**Goal of the exercise**
Starting at the top of the records below and ending with the line that contains "font-size:11px;color:#8a8a86;margin-left:10px;", print each line exactly as written, skipping the pictures.

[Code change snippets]
......

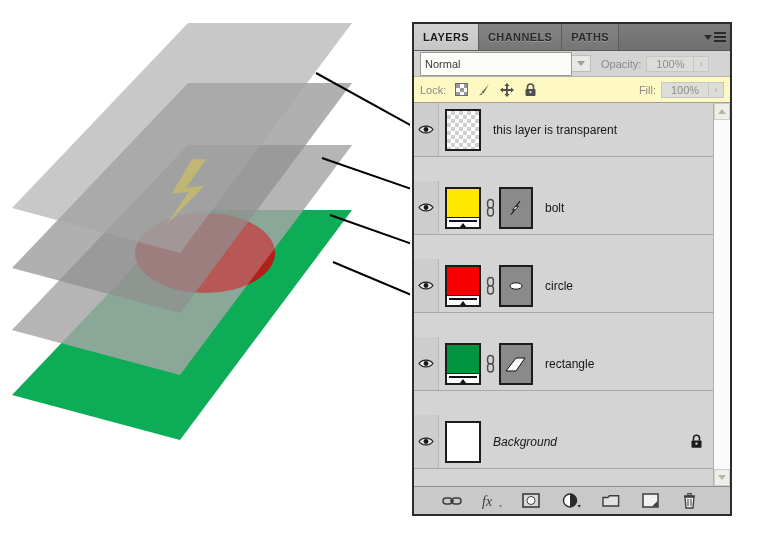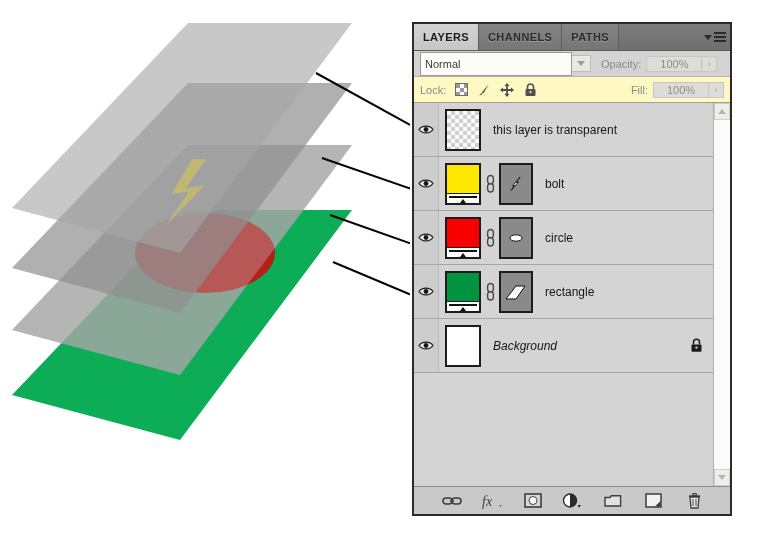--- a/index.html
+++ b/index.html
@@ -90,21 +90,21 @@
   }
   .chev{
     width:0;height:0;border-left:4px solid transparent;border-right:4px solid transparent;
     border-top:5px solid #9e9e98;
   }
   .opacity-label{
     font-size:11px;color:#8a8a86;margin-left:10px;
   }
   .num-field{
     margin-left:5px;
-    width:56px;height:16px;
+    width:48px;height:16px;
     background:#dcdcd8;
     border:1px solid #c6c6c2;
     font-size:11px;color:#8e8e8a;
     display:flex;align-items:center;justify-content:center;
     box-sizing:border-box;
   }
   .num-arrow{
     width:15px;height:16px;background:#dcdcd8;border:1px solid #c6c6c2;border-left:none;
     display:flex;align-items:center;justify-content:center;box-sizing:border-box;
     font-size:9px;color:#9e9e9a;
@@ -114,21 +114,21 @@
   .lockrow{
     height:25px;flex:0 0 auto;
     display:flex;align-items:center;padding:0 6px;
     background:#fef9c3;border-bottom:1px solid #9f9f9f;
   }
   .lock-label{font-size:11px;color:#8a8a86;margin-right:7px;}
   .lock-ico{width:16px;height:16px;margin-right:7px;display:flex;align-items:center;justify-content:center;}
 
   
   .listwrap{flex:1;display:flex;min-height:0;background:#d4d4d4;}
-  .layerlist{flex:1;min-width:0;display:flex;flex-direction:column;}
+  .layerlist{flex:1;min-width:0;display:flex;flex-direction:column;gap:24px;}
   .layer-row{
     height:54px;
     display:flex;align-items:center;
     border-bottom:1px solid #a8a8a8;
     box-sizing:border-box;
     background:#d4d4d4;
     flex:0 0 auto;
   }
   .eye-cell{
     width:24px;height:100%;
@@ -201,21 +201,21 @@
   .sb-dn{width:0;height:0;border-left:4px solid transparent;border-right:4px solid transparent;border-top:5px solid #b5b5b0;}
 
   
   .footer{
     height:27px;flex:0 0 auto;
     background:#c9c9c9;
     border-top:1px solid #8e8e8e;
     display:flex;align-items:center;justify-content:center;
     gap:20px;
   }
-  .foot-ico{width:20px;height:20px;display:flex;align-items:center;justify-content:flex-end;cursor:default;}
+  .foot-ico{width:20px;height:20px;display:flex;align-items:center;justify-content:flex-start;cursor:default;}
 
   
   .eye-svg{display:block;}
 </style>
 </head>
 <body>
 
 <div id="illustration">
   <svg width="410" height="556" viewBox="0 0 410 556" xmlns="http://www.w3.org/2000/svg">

......

**Reply**
--- a/index.html
+++ b/index.html
@@ -90,21 +90,21 @@
   }
   .chev{
     width:0;height:0;border-left:4px solid transparent;border-right:4px solid transparent;
     border-top:5px solid #9e9e98;
   }
   .opacity-label{
     font-size:11px;color:#8a8a86;margin-left:10px;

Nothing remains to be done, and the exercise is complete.